Aujourd’hui, tout le monde à Berne fédérale sait que les nombreux refus des politiciens du Centre n’avaient rien à voir avec l’équilibre entre vie professionnelle et vie privée. La principale raison de la faible demande résidait surtout dans la perspective du chaos dévastateur que Viola Amherd, constamment soutenue par les Verts, avait laissé au Département de la défense (DDPS). Le seul parlementaire du Centre qui voulait se porter candidat était Markus Ritter.
La gauche – en premier lieu les Verts – ainsi que le PLR ont toutefois élu le pro-européen Martin Pfister, auparavant conseiller d’État dans le canton de Zoug. Avec leurs propositions de réforme, les Verts ne visent pas l’institution du Conseil fédéral en tant que telle, mais cherchent plutôt à augmenter leurs propres chances d’obtenir un siège au gouvernement. Celles-ci se sont éloignées à la faveur de la conjoncture thématique.
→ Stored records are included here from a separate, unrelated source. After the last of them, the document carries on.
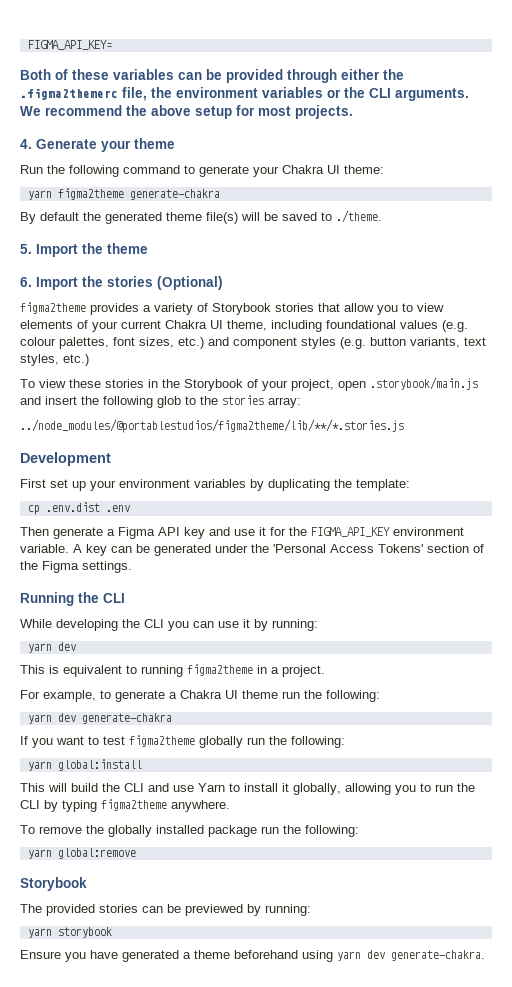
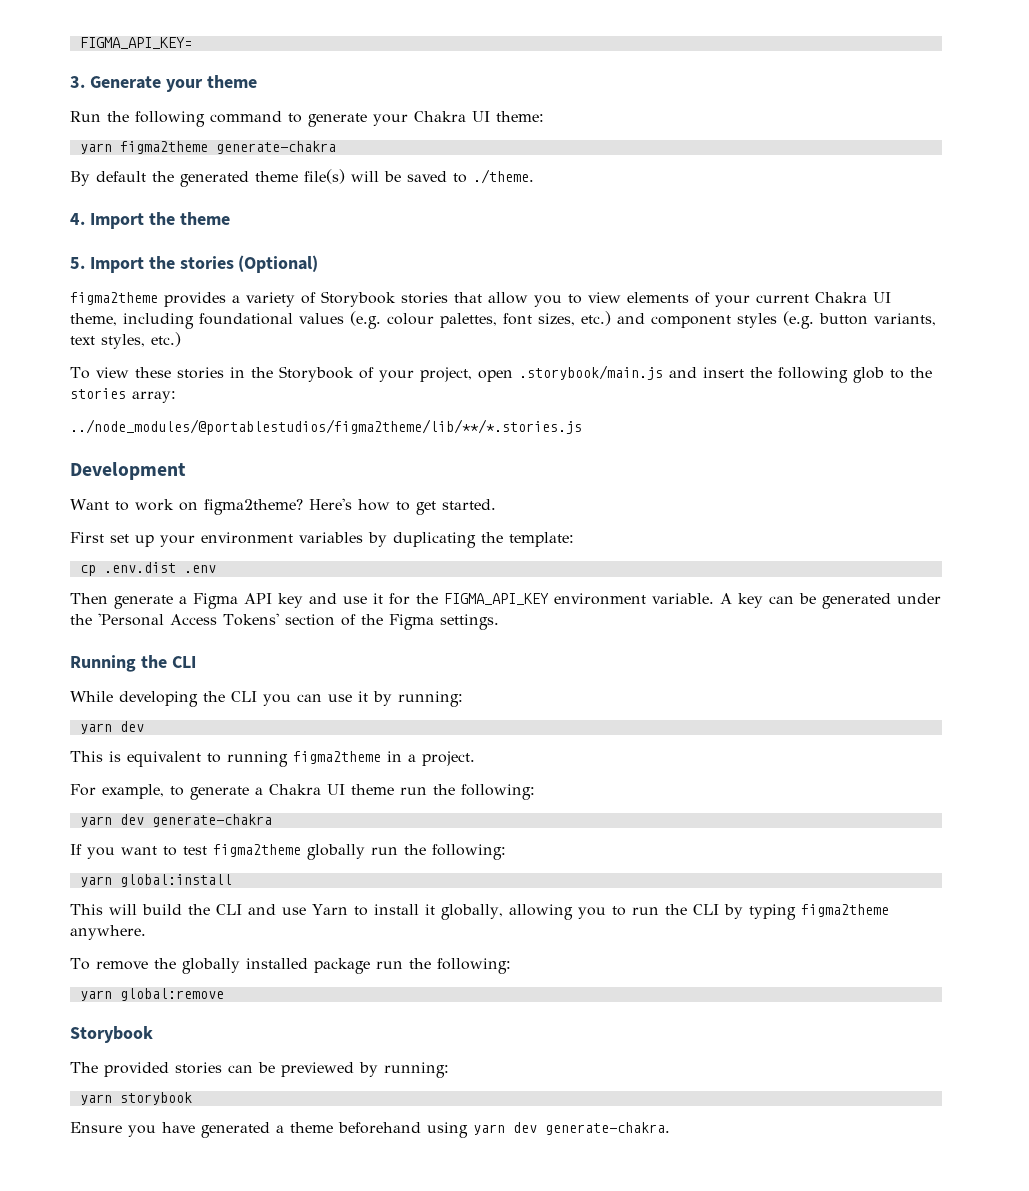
- Both of these variables can be provided through either the .figma2themerc file, the environment variables or the CLI arguments. We recommend the above setup for most projects.
- 4. Generate your theme
+ 3. Generate your theme
- 5. Import the theme
+ 4. Import the theme
- 6. Import the stories (Optional)
+ 5. Import the stories (Optional)
+ Want to work on figma2theme? Here's how to get started.

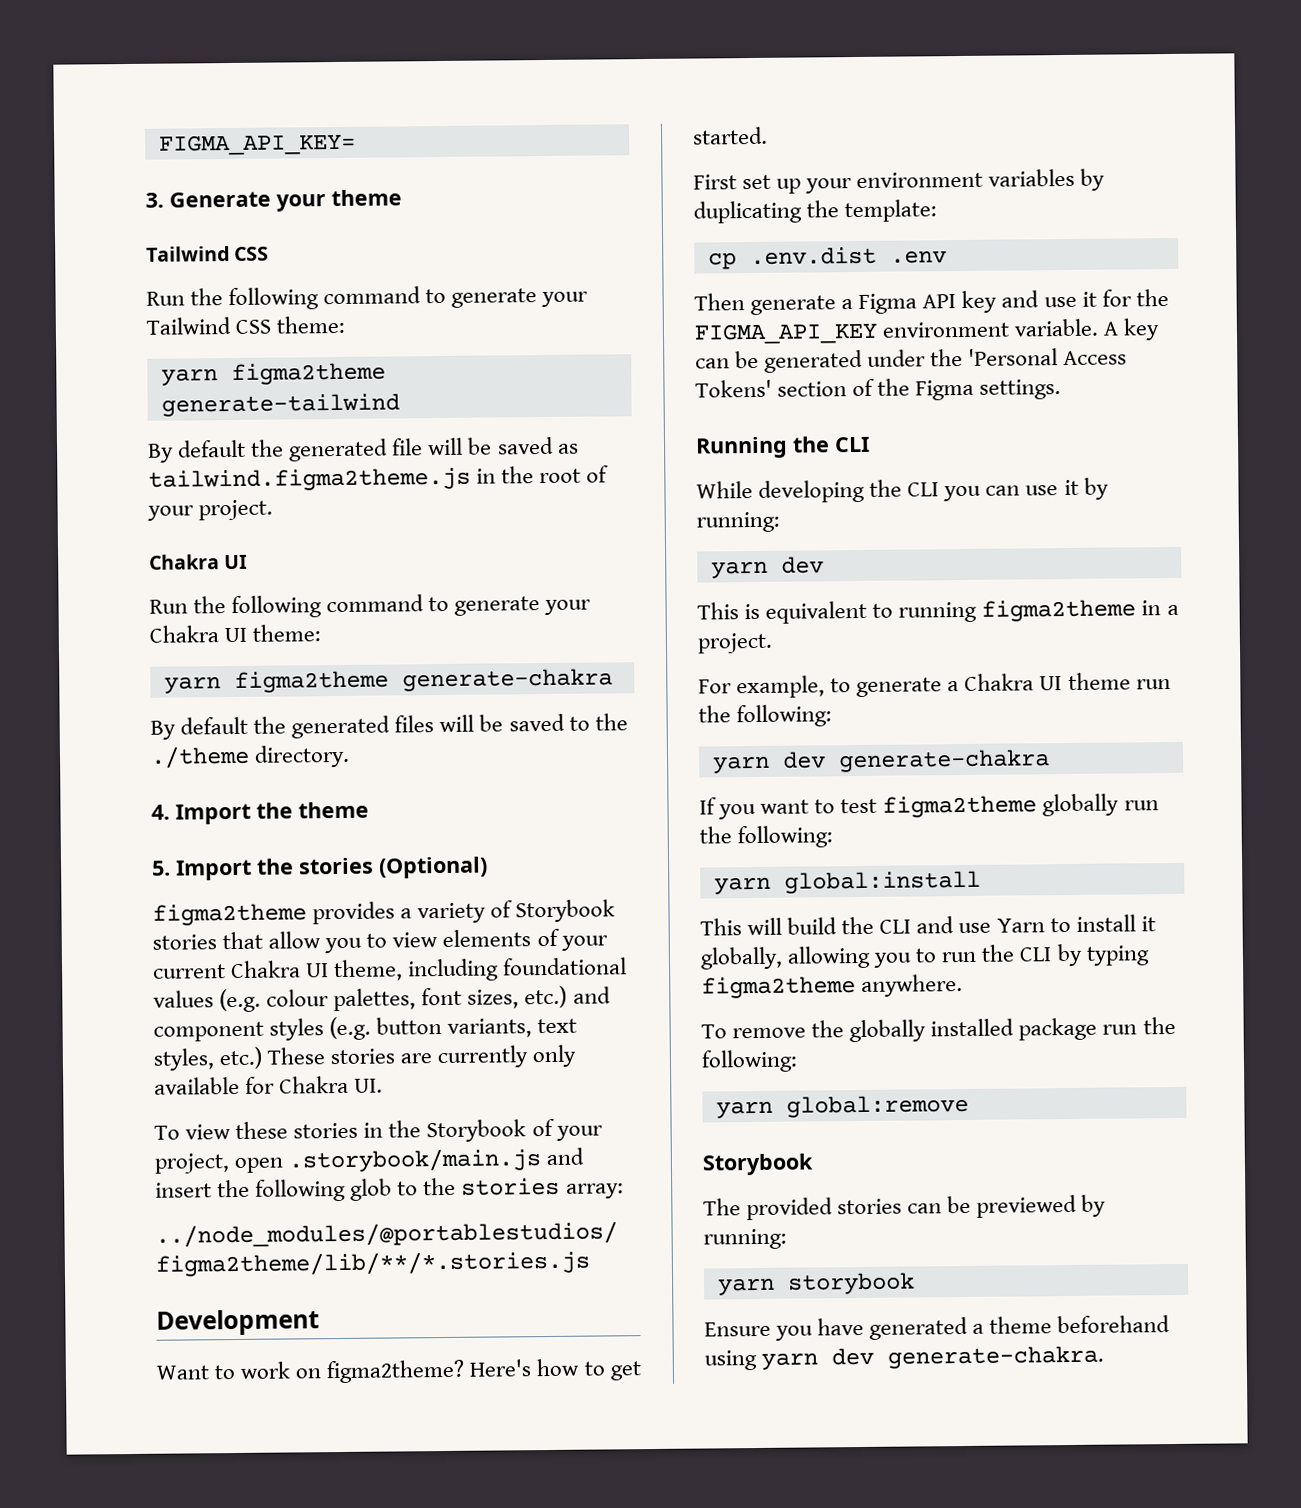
  3. Generate your theme
+ Tailwind CSS
+ Run the following command to generate your Tailwind CSS theme:
+ yarn figma2theme generate-tailwind
+ By default the generated file will be saved as tailwind.figma2theme.js in the root of your project.
+ Chakra UI
- By default the generated theme file(s) will be saved to ./theme.
+ By default the generated files will be saved to the ./theme directory.
- figma2theme provides a variety of Storybook stories that allow you to view elements of your current Chakra UI theme, including foundational values (e.g. colour palettes, font sizes, etc.) and component styles (e.g. button variants, text styles, etc.)
+ figma2theme provides a variety of Storybook stories that allow you to view elements of your current Chakra UI theme, including foundational values (e.g. colour palettes, font sizes, etc.) and component styles (e.g. button variants, text styles, etc.) These stories are currently only available for Chakra UI.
La fenêtre historique pour un conseiller fédéral vert s’est brièvement ouverte fin 2022 lors de la succession de Simonetta Sommaruga. Pour cela, ils auraient toutefois dû attaquer un siège de leur partenaire de longue date, le PS. À propos: la direction de ce parti a montré qu’une co-direction n’est pas forcément une recette de succès. Alors que la coprésidente Mattea Meyer est à nouveau absente pour la session de printemps pour cause d’épuisement, l’autre coprésident Cédric Wermuth devra expliquer, le 8 mars, avec le fonds climat raté, une nouvelle cuisante défaite de la gauche dans les urnes.